Covered for 30 days up to the sum insured

Post-Hospitalisation Expenses

Covered for 60 days up to the sum insured

Daycare Treatment Coverage

All daycare treatments up to the sum insured

Non-Medical Expenses

Covered up to the sum insured if you opt for an add-on

Modern Treatment Coverage

Up to the sum insured

Room Rent Limit

No restrictions

No Claim Bonus

50% increase in sum insured every claim-free year, subject to a maximum of 200% of the sum insured.

Restore Benefit

Available unlimited times from first paid claim during a policy year for both related and unrelated illnesses

Pre-Existing Diseases

Covered after a 24-month waiting period.

Specific Diseases

Covered after a 24-month waiting period.

 

The OG Reading Material for Your Reference

FAQs

  1. What is the maximum coverage available under the SBI General Health Edge Plan?
    The SBI General Health Edge Protect & Advantage Plan offers health insurance coverage up to Rs 25 Lakhs.
     
  2. Does SBI General Health Edge offer a critical illness add-on cover?
    Yes, the SBI General Health Edge Plan offers a critical illness add-on cover.

     
  3. Does the SBI General Health Edge Plan cover OPD expenses?
    Absolutely!
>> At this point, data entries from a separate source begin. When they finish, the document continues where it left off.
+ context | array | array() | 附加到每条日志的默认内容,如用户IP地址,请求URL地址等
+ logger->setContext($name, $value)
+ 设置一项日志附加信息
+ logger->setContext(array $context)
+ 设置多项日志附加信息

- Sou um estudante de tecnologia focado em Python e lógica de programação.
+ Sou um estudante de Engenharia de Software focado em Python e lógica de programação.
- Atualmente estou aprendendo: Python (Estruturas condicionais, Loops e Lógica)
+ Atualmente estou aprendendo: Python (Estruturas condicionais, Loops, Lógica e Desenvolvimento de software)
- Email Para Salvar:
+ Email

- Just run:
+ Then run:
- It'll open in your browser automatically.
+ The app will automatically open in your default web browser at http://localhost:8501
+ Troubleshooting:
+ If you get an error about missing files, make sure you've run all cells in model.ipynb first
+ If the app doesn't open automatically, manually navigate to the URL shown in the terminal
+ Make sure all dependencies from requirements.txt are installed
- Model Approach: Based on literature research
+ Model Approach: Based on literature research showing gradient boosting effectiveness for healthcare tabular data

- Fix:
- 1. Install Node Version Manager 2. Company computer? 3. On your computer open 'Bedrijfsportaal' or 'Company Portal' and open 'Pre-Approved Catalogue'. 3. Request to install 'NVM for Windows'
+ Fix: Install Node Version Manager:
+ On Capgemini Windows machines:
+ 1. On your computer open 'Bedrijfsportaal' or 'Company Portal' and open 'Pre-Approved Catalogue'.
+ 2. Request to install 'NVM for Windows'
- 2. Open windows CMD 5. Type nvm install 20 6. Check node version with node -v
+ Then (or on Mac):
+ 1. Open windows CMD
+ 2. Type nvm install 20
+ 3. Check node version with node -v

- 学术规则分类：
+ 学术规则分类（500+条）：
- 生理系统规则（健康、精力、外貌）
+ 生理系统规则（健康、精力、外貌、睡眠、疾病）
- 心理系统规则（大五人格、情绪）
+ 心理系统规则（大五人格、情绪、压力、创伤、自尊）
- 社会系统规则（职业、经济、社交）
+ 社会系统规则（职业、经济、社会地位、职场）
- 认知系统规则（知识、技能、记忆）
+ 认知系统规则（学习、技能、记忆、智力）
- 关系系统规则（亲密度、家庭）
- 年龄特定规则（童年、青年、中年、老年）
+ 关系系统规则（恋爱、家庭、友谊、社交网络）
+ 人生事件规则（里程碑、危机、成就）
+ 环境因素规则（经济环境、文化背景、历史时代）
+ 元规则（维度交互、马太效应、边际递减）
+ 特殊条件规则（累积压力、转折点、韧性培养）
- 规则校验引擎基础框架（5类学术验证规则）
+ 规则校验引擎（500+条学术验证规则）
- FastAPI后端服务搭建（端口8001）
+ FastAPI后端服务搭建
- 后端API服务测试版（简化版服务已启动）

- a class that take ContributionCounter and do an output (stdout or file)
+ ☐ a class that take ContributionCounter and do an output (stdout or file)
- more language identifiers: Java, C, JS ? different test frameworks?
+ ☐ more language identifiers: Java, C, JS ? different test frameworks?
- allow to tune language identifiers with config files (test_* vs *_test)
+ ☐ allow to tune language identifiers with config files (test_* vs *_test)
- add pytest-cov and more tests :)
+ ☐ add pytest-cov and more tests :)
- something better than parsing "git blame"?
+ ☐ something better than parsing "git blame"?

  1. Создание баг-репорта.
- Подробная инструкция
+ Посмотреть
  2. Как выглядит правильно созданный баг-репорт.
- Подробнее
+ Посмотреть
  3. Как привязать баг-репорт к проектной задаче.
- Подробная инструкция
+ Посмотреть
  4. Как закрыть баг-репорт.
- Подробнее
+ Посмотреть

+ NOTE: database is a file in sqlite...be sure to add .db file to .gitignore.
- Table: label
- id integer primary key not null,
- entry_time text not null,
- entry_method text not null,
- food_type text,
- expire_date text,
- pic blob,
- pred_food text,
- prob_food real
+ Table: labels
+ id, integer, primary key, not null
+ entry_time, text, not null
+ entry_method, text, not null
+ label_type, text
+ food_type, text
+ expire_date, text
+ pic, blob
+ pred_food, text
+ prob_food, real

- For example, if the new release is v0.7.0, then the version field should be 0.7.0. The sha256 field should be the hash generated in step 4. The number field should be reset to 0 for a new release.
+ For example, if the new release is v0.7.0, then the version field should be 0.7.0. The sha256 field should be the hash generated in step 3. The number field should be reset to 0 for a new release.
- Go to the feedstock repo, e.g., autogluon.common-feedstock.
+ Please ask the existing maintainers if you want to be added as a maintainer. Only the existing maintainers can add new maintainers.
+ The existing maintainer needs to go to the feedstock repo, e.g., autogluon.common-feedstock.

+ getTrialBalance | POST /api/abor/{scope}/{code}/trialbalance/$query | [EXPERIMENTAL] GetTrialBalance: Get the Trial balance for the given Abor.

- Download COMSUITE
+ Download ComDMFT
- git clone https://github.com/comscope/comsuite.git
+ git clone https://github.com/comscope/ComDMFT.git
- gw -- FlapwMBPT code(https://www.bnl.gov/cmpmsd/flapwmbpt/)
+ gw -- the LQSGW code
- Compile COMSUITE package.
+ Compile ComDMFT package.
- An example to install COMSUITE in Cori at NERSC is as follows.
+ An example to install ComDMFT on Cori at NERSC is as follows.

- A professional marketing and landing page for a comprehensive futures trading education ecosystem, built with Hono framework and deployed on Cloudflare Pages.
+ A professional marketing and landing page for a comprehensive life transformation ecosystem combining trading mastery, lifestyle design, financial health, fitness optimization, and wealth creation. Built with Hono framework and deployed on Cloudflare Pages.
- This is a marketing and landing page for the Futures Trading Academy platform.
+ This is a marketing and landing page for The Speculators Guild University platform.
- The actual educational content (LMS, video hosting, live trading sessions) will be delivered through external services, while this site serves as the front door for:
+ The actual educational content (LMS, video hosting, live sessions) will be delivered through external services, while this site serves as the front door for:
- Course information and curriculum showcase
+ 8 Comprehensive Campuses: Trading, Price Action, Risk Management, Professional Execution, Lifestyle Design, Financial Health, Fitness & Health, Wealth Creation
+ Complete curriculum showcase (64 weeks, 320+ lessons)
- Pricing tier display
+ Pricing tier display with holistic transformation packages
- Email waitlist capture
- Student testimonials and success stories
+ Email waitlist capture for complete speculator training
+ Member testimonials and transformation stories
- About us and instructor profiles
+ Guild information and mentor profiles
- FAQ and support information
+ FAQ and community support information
Costs related to outpatient department procedures are covered by the Health Edge Plan if you go for an add-on.

     
  4. Are AYUSH treatments covered by SBI General Health Edge?
    Yes! The SBI General Health Edge Plan offers coverage for AYUSH treatments, such as Ayurveda, Naturopathy, Unani, Siddha, Homeopathy, etc, up to the sum insured you pick.

     
  5. Are consumables covered by SBI General Health Edge?
    Yes, the SBI General Health Edge Plan covers costs associated with consumables like syringes, masks, gauze, gloves, etc., if you opt for an add-on.